Il n'y a eu ni désacralisation de la religion officielle ni autonomie entre celle-ci et l'État. Mais, comme nous l'avons vu, la laïcisation ne signifie pas une sortie de la croyance, son existence repose plus sur l'autonomie réciproque de la religion et de la politique que forcément sur une séparation entre État et Église. Dans cette optique, il est plus correct de parler de degré et/ou niveau de laïcisation. Dans le contexte haïtien du dix-neuvième siècle, l'on peut dire que la sacralisation du catholicisme, n'a pas empêché l'existence d'un restreint pluralisme religieux. Le Roi Henri 1er (H. Christophe) a toléré la présence de Etienne de Grellet et de John Hancock, missionnaires de la Société des Amis (Quakers) ; et, ce fut sous le gouvernement de Pétion que John Brown et James Catts, missionnaires de la Société Wesleyenne, débarquèrent en Haïti. Henri 1er, contrairement à Pétion, ne s'est pas engagé à maintenir économiquement les Ministres religieux. Plus loin, une analyse des constitutions politiques élaborées à partir de la décennie de 1840 permet de soutenir qu’il y a eu un processus de sécularisation institutionnelle qui s'y dessinait. Les Chartes de 1846, de 1849 et de 1859 ont mis l'emphase sur la sécularisation institutionnelle à travers le culte aux aïeux/héros nationaux et n'ont fait aucune référence explicite à la question religieuse" (Otero, 1968 : 230-258).

Une première conclusion est que "nous devons concevoir la laïcité comme un processus réversible, s'inscrivant dans une dimension spatiotemporelle.
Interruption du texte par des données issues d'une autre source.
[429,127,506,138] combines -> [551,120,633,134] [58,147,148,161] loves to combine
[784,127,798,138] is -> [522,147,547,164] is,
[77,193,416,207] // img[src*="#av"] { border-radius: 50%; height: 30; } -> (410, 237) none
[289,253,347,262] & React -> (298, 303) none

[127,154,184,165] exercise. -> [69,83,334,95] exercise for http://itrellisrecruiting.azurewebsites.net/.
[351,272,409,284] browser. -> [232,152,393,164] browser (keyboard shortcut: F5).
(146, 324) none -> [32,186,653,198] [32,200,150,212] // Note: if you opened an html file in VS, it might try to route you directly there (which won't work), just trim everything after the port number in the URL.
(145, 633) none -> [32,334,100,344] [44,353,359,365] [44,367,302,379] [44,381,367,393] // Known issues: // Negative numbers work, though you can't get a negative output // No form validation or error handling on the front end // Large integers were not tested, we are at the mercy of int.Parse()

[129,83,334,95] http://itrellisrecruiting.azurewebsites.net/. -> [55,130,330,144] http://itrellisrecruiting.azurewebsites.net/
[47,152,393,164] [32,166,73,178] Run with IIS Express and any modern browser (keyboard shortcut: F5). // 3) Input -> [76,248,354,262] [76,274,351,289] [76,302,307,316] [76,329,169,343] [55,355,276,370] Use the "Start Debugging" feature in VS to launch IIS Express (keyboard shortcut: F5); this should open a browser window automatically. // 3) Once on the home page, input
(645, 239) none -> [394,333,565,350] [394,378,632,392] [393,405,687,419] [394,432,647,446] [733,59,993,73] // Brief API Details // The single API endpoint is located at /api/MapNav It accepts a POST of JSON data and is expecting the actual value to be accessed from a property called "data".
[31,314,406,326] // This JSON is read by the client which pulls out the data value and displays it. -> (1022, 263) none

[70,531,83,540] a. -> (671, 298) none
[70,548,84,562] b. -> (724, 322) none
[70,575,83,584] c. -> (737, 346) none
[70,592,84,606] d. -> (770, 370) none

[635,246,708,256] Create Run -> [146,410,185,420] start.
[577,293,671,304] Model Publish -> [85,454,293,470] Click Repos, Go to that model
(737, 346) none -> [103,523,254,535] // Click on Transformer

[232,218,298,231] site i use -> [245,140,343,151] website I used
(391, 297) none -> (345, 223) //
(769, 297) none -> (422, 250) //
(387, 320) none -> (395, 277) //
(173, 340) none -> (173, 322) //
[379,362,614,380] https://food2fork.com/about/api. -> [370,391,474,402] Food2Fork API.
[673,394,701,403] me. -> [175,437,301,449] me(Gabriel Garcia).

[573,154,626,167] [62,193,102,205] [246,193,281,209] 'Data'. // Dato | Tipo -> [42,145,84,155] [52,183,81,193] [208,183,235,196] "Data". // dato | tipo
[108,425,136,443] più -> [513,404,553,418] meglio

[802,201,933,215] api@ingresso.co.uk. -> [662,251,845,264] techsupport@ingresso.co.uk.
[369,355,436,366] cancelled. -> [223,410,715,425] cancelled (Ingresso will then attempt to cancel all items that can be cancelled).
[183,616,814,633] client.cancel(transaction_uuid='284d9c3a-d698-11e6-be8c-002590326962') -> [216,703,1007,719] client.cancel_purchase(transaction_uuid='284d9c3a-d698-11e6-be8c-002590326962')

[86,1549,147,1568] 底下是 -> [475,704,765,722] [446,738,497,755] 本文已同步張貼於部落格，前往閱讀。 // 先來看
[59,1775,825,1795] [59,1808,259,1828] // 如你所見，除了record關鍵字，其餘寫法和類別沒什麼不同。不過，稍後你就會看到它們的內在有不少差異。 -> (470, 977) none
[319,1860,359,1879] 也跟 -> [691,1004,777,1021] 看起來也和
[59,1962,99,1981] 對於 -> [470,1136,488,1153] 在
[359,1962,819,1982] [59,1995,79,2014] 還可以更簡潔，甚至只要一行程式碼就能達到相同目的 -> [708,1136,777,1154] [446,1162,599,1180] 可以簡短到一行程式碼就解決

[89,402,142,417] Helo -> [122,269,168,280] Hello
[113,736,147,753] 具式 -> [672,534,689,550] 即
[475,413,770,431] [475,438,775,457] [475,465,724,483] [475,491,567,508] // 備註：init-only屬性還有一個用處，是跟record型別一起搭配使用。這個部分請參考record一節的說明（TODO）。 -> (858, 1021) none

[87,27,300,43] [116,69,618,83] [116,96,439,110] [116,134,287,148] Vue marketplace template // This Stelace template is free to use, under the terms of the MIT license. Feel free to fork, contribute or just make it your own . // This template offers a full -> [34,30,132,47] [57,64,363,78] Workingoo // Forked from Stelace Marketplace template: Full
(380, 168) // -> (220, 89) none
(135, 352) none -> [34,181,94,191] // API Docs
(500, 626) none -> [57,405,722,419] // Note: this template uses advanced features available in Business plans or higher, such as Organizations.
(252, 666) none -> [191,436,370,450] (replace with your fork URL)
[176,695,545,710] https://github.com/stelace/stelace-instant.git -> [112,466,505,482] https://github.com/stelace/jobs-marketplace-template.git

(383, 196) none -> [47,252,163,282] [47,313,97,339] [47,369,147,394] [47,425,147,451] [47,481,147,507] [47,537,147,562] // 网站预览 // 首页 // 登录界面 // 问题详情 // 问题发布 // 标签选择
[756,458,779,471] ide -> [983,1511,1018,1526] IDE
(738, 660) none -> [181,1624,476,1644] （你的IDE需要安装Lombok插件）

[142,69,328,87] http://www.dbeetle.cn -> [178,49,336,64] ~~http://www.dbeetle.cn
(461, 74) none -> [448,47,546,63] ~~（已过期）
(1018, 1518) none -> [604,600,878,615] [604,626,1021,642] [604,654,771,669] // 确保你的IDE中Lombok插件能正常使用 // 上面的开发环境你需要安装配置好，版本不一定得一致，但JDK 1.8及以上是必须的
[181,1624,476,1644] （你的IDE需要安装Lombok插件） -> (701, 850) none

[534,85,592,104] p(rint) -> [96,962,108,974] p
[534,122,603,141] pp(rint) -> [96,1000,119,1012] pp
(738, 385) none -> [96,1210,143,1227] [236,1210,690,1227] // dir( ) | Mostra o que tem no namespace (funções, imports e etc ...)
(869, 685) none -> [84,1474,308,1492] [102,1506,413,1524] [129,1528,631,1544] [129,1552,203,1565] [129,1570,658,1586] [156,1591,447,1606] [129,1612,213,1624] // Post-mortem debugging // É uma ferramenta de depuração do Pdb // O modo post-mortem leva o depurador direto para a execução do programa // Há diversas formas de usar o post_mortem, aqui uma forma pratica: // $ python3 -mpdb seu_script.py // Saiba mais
Un processus qui a besoin de séparation et d'autonomie fonctionnelles des champs politique et religieux. Nonobstant, la laïcité peut se développer avec ou sans la séparation entre État et Eglise. Le caractère des régimes politiques influe sur le degré de laïcisation de la société, mais, la laïcité n'est pas accolée à une idéologie politique précise, elle peut exister tant dans des monarchies constitutionnelles que dans des Républiques libérales et démocratiques".

Nous venons de voir qu'entre 1804 et 1859, le catholicisme a été la religion dominante, fonctionnant comme religion-aune et religion de l'ancien maître ; cependant, au cours de la période analysée, il n'y a pas eu de manière explicite et constante une chasse aux autres religions. Bien que, à côté du catholicisme, elles occupassent l'arrière plan dans l'univers socio-religieux. Toutes les religions étaient tolérées, il n'y a pas eu une [22] prohibition de la liberté de conscience et de cultes. Mais, à partir de 1860, date de la signature du concordat entre l'Église Catholique et le Saint-Siège, on allait assister à une redéfinition des relations entre État et Église en Haïti. Le concordat allait apporter des préjudices au vaudou et aux autres pratiques religieuses du pays, tels la franc-maçonnerie et les cultes protestants. Les prélats de l'Église - avec la complicité implicite, et quelques fois explicite, des dirigeants haïtiens - se sont organisés de manière à ce que le vaudou ne puisse habiter l'univers religieux du pays, et ceci même de façon subalterne.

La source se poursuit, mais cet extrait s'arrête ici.